Kenneth Singer

   
       I was born June 26, 1914 on a farm twelve miles northeast of Medicine
     Lodge. In December 1918 my parents, Luman Guy and Daisy Mae Singer, died
     of the flu, leaving four children: Oliver, Bertha, Kenneth and Winona.
     Winona died of quinsy the following spring.
       We children went to live with our maternal grandparents, James A. and
     Lucy E. Louthan. We moved to Kingman, Kansas, where we lived six years
     and then moved to Medicine Lodge, where I lived until 1934.
       My early memories are of the literaries and ciphering and spelling
     matches at Mumford and Unity Schools, taking drinking water to the harvest
     crews on a burro when I was four, later putting the hay and grain out for
     24 to 30 head of work horses, cultivating corn with two horses on a single
     row cultivator, going to the farm from Kingman in the winter with lots of
     hot brick and comforts for warmth in an open car.
       My grandfather, John Singer, was the coroner when they hung the bank
     robbers in 1884. He was a bootmaker in Medicine Lodge in the late 1800's.
     I remember him telling of going down on the river bottom and cutting
     dogwood, out of which he split the pegs to fasten the shanks and heels.
     All the rest of the boot was hand sewn, using an awl and waxed linen thread.
       When my grandmother, the former Bertha Story, died, he stayed home and 
     cooked and kept house for their nine children. He was a damned good cook
     and housekeeper.
       In September 1933, I married my high school sweetheart, Carmen Louise,
     (Peggy) Hamilton. Peggy lived in Medicine Lodge with her grandmother,
     Margaret Hamilton, and two aunts, Winnie Knox and Gail Stockstill. Her
     grandmother was night operator for the telephone company for 14 years.
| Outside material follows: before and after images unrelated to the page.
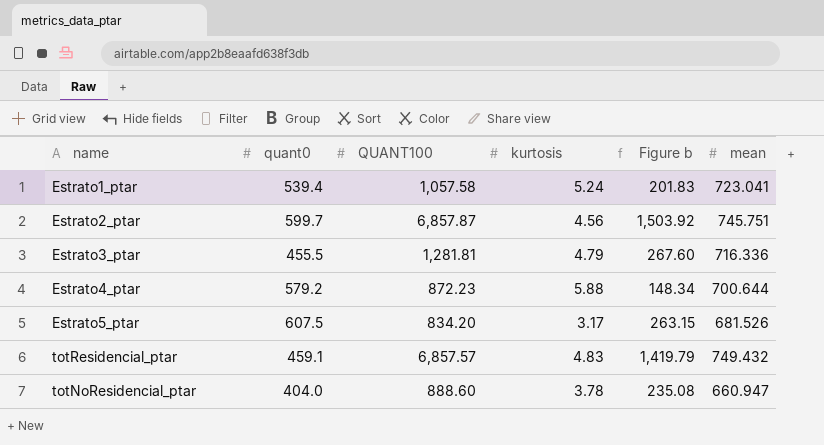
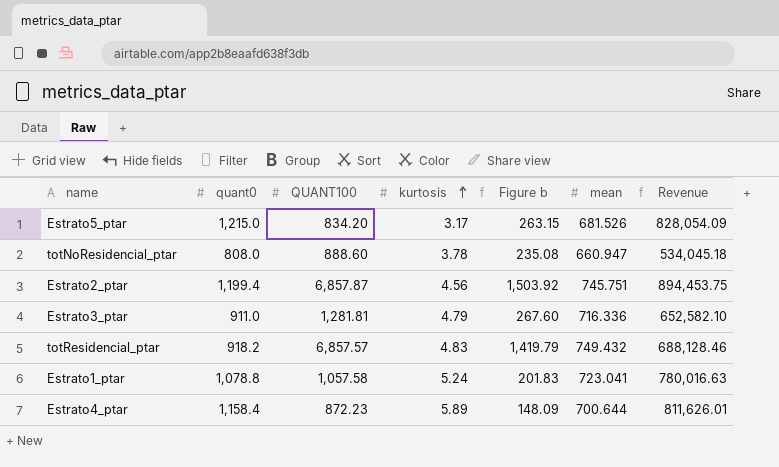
row order: none -> kurtosis ascending
column Revenue | formula: none -> [quant0] * [mean]
Estrato5_ptar | quant0: 607.5 -> 1,215.0
totNoResidencial_ptar | quant0: 404.0 -> 808.0
Estrato2_ptar | quant0: 599.7 -> 1,199.4
Estrato3_ptar | quant0: 455.5 -> 911.0
totResidencial_ptar | quant0: 459.1 -> 918.2
Estrato1_ptar | quant0: 539.4 -> 1,078.8
Estrato4_ptar | quant0: 579.2 -> 1,158.4
Estrato4_ptar | kurtosis: 5.88 -> 5.89
Estrato4_ptar | Figure b: 148.34 -> 148.09

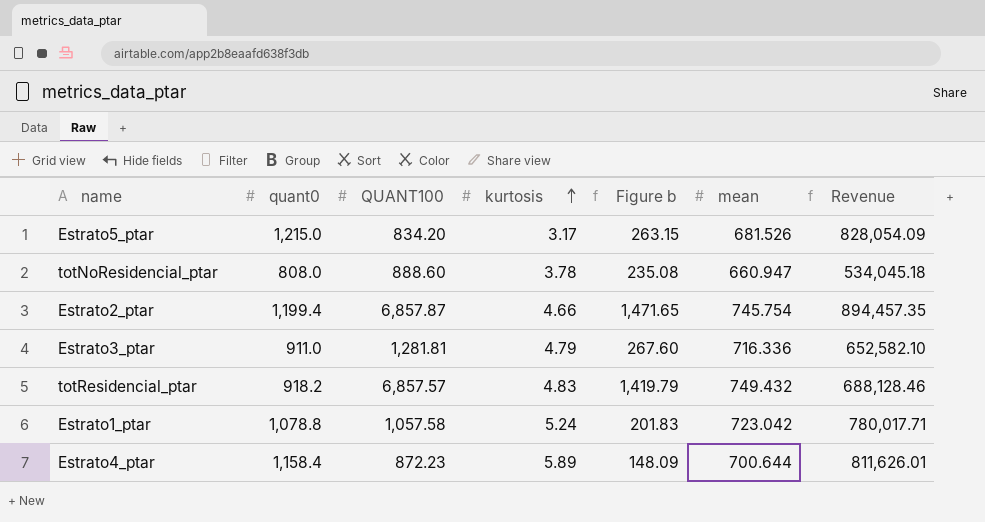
Estrato2_ptar | kurtosis: 4.56 -> 4.66
Estrato2_ptar | Figure b: 1,503.92 -> 1,471.65
Estrato2_ptar | mean: 745.751 -> 745.754
Estrato2_ptar | Revenue: 894,453.75 -> 894,457.35
Estrato1_ptar | mean: 723.041 -> 723.042
Estrato1_ptar | Revenue: 780,016.63 -> 780,017.71

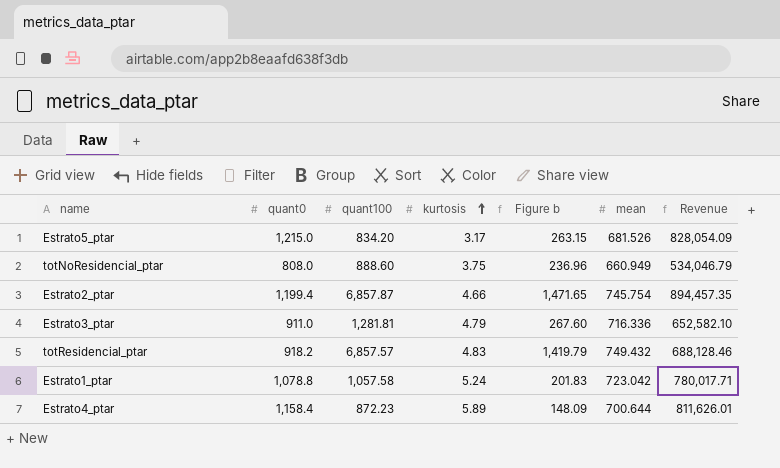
column name: QUANT100 -> quant100
totNoResidencial_ptar | kurtosis: 3.78 -> 3.75
totNoResidencial_ptar | Figure b: 235.08 -> 236.96
totNoResidencial_ptar | mean: 660.947 -> 660.949
totNoResidencial_ptar | Revenue: 534,045.18 -> 534,046.79

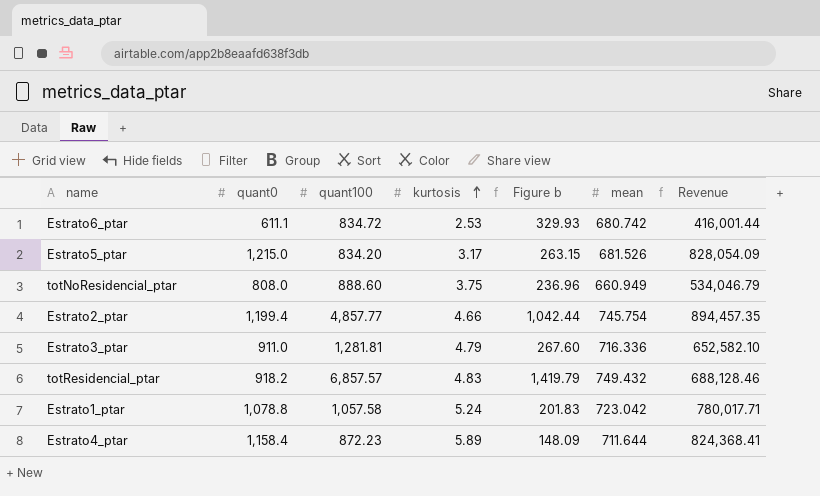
row Estrato6_ptar: none -> 611.1 | 834.72 | 2.53 | 329.93 | 680.742 | 416,001.44
Estrato2_ptar | quant100: 6,857.87 -> 4,857.77
Estrato2_ptar | Figure b: 1,471.65 -> 1,042.44
Estrato4_ptar | mean: 700.644 -> 711.644
Estrato4_ptar | Revenue: 811,626.01 -> 824,368.41

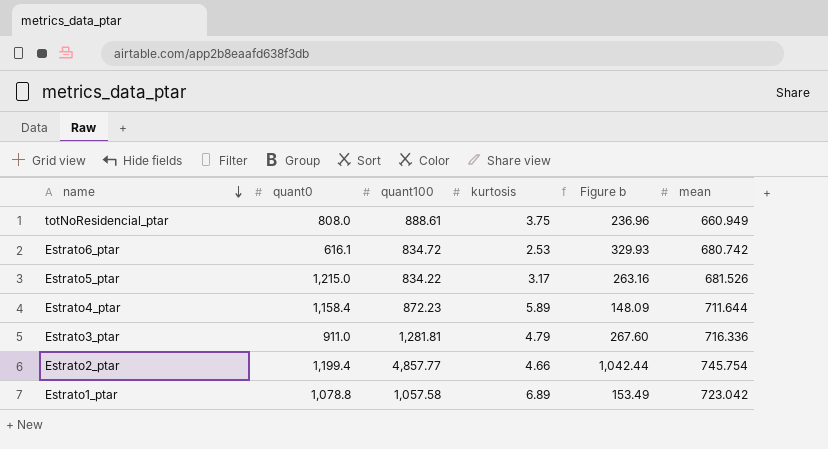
row order: kurtosis ascending -> name descending
column Revenue | formula: [quant0] * [mean] -> none
row totResidencial_ptar: 918.2 | 6,857.57 | 4.83 | 1,419.79 | 749.432 | 688,128.46 -> none
totNoResidencial_ptar | quant100: 888.60 -> 888.61
Estrato6_ptar | quant0: 611.1 -> 616.1
Estrato5_ptar | quant100: 834.20 -> 834.22
Estrato5_ptar | Figure b: 263.15 -> 263.16
Estrato1_ptar | kurtosis: 5.24 -> 6.89
Estrato1_ptar | Figure b: 201.83 -> 153.49

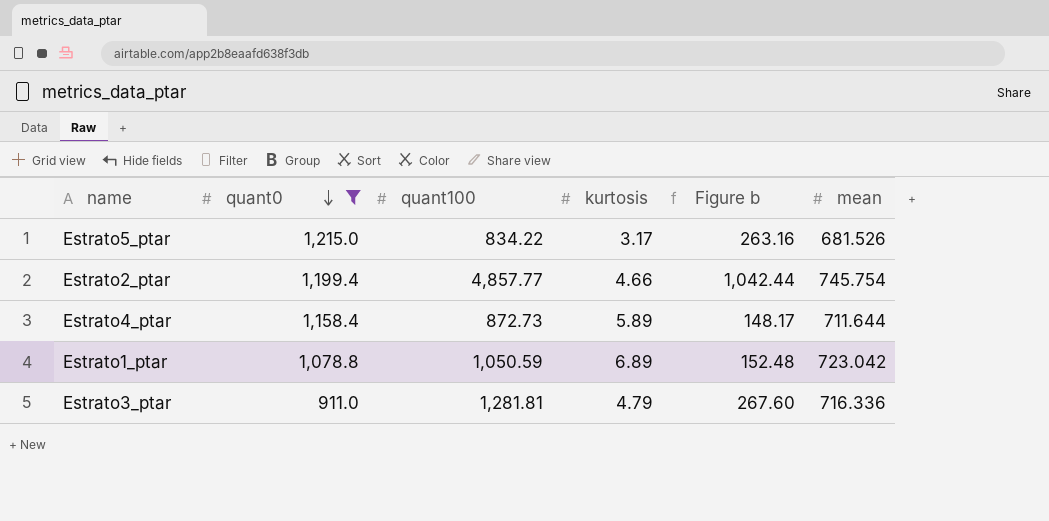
filter: none -> quant0 >= 911.0
row order: name descending -> quant0 descending
Estrato4_ptar | quant100: 872.23 -> 872.73
Estrato4_ptar | Figure b: 148.09 -> 148.17
Estrato1_ptar | quant100: 1,057.58 -> 1,050.59
Estrato1_ptar | Figure b: 153.49 -> 152.48

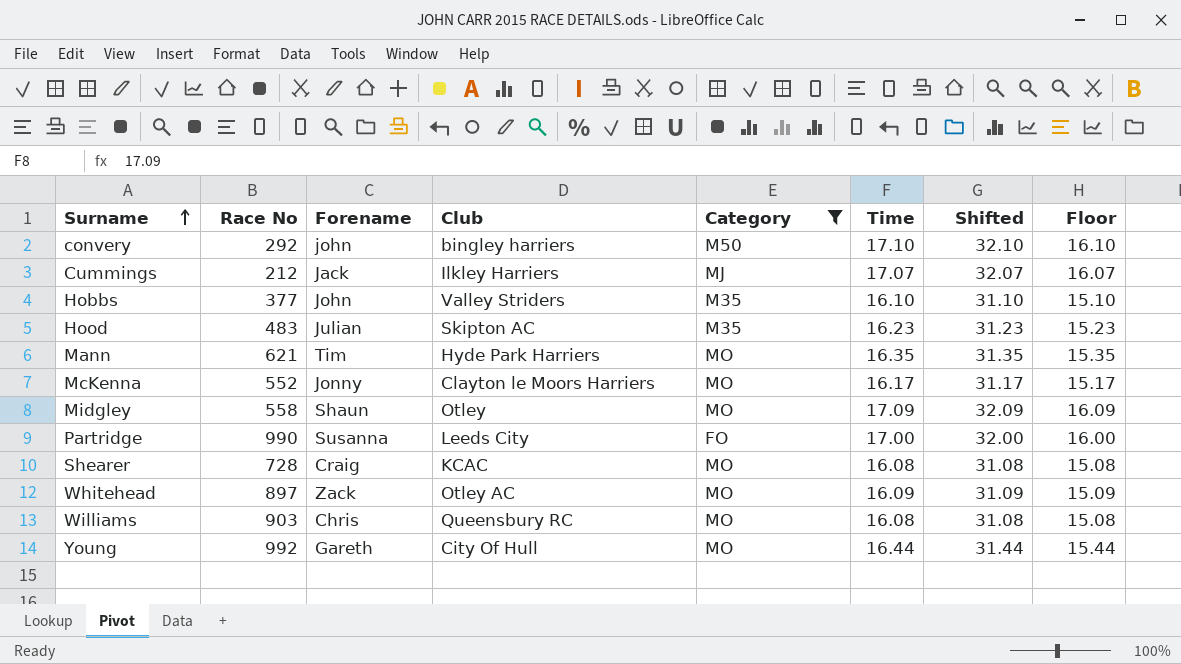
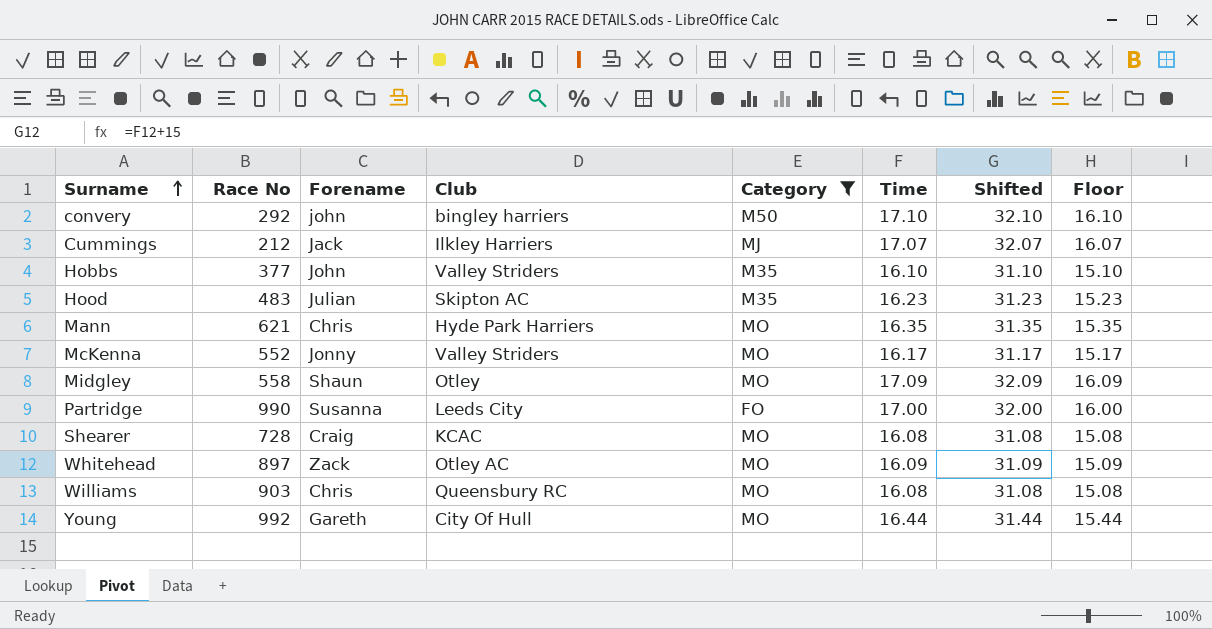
Mann | Forename: Tim -> Chris
McKenna | Club: Clayton le Moors Harriers -> Valley Striders

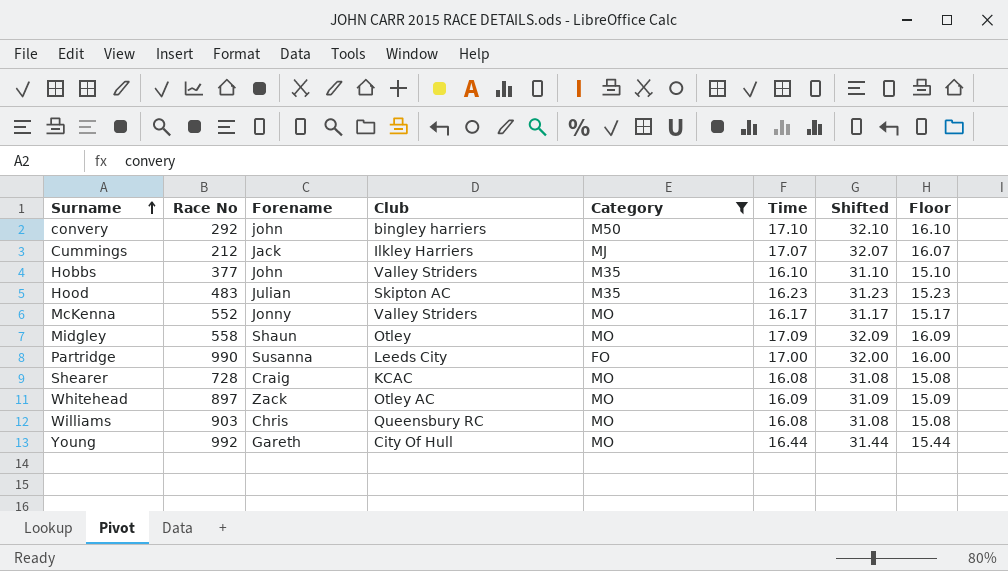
row Mann: 621 | Chris | Hyde Park Harriers | MO | 16.35 | 31.35 | 15.35 -> none

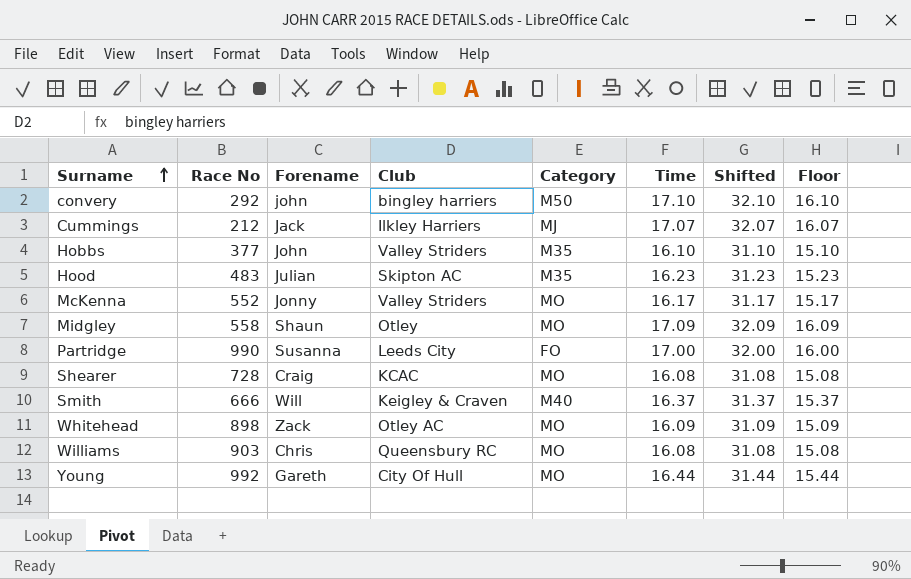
filter: Category != M40 -> none
Whitehead | Race No: 897 -> 898

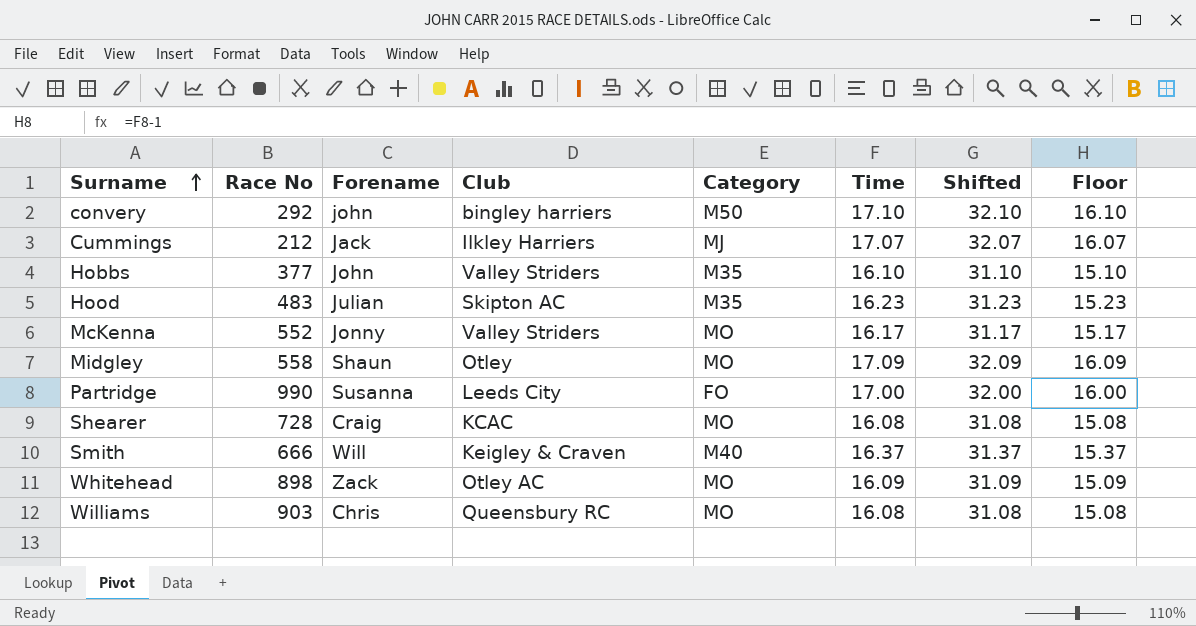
row Young: 992 | Gareth | City Of Hull | MO | 16.44 | 31.44 | 15.44 -> none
     Winnie Knox was chief operator for Southwestern Bell Telephone Company
     for 44 years. Peggy had 28 years of service with Southwestern Bell when
     she retired. Peggy's great grandfather and his brother, John and Edmund
     Mosley, were Indian scouts and traders in the 1800's. They plowed a furrow
     with an ox team from Medicine Lodge to Hutchinson to mark the freight trail.
     Until a few years ago, the ruts of the trail were still visible where the
     trail crossed a corner of our farm.
       Peggy and I moved to the farm on the Ridge in the spring of 1934, where
     we farmed until we retired and moved to Medicine Lodge in May, 1974.
       We have two children and one grandchild. Our daughter Shannon Gail is an
     associate professor at the University of texas, teaching nursing sciences.
       Our son, Robert Luman, is a machinist for Consolidated Rebuilders in
     Hutchinson, Kansas. Rober and his wife, the former Glenda Kimball, have a
     daughter, Jennifer Ilene, who is the pride and joy of Peggy and me.